- **DIRECTIONS**: Would you restate every entry below word for word? Leave out the pictures.

Saved data entries
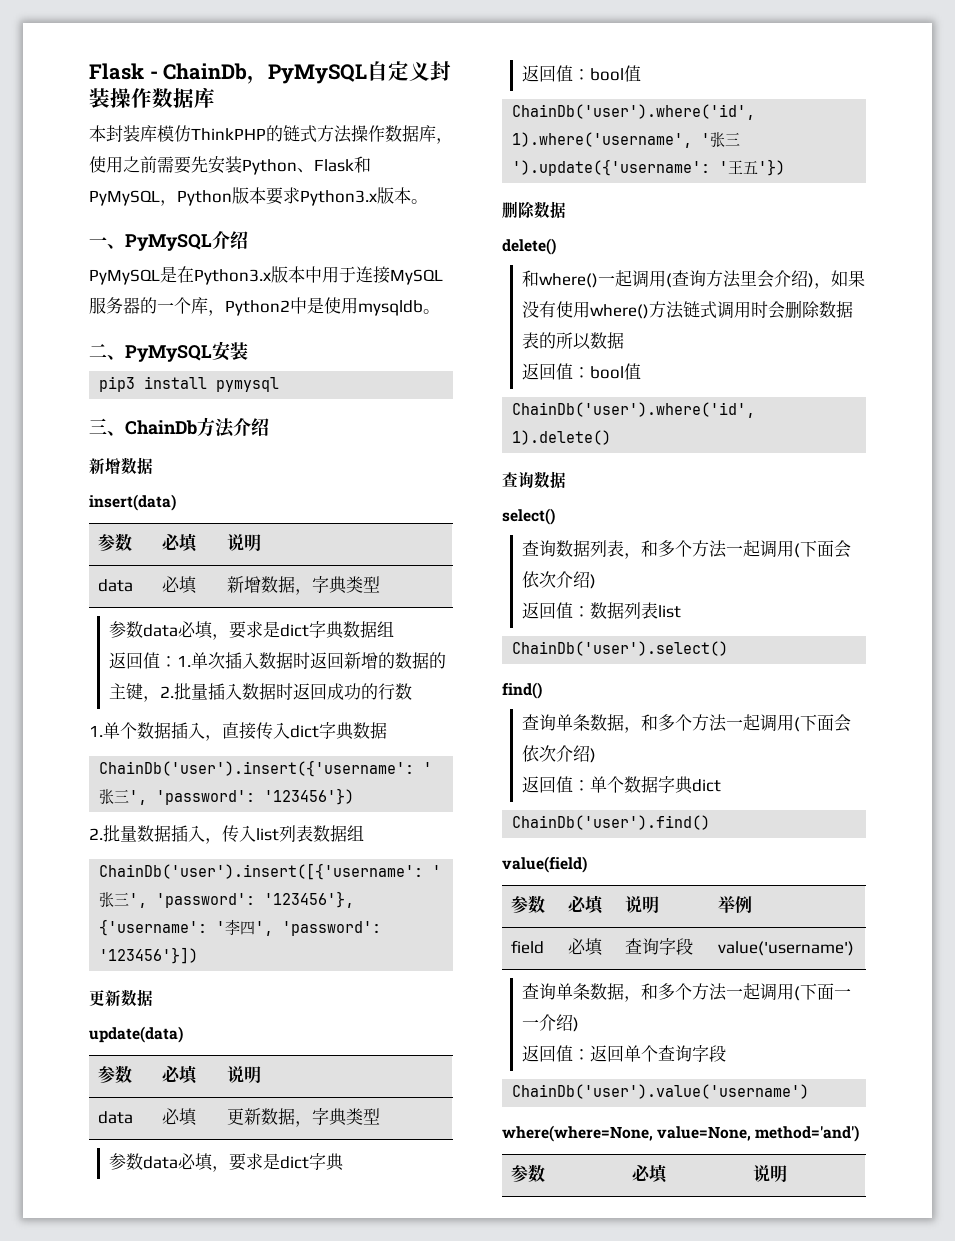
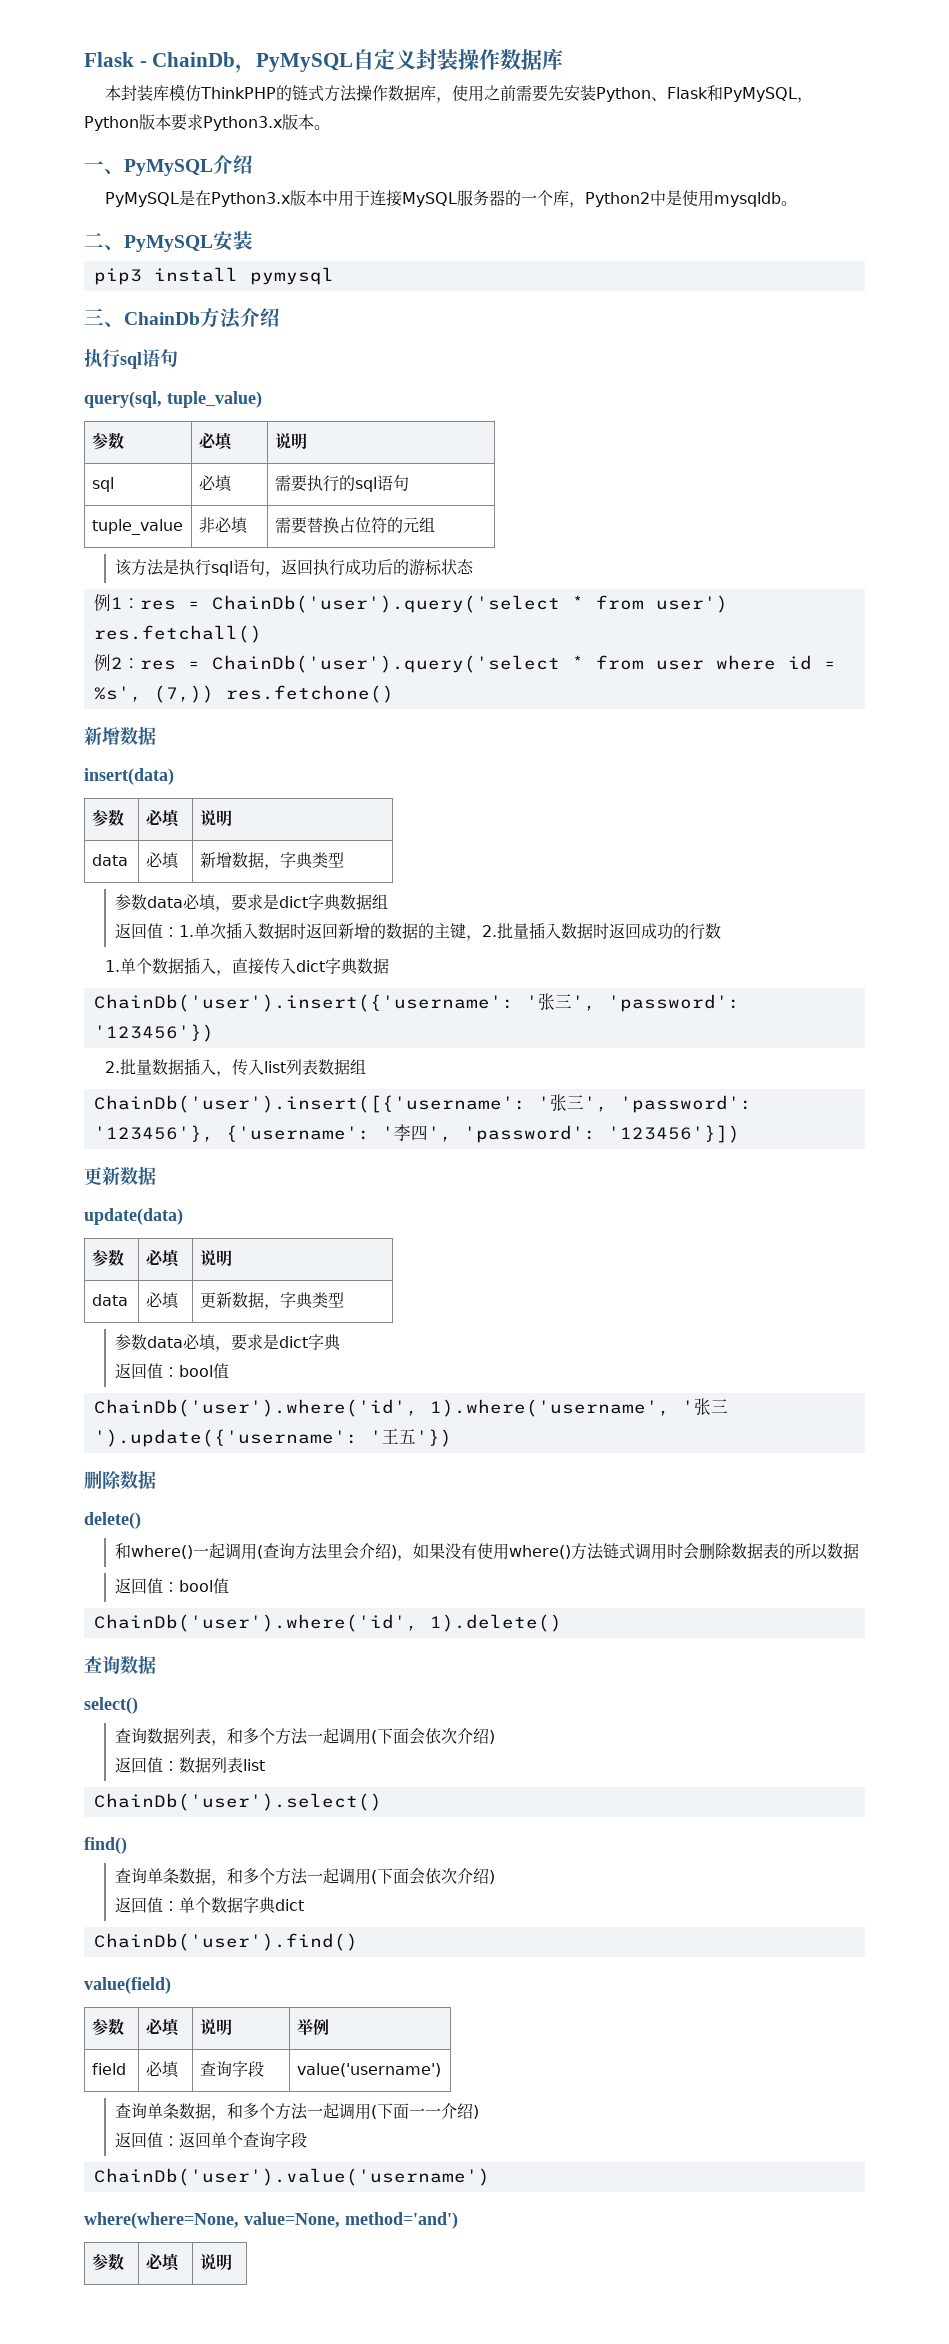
  三、ChainDb方法介绍
+ 执行sql语句
+ query(sql, tuple_value)
+ 参数 | 必填 | 说明
+ sql | 必填 | 需要执行的sql语句
+ tuple_value | 非必填 | 需要替换占位符的元组
+ 该方法是执行sql语句，返回执行成功后的游标状态
+ 例1：res = ChainDb('user').query('select * from user') res.fetchall()
+ 例2：res = ChainDb('user').query('select * from user where id = %s', (7,)) res.fetchone()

- **COMPLETED EXERCISE**:
  三、ChainDb方法介绍
+ 执行sql语句
+ query(sql, tuple_value)
+ 参数 | 必填 | 说明
+ sql | 必填 | 需要执行的sql语句
+ tuple_value | 非必填 | 需要替换占位符的元组
+ 该方法是执行sql语句，返回执行成功后的游标状态
+ 例1：res = ChainDb('user').query('select * from user') res.fetchall()
+ 例2：res = ChainDb('user').query('select * from user where id = %s', (7,)) res.fetchone()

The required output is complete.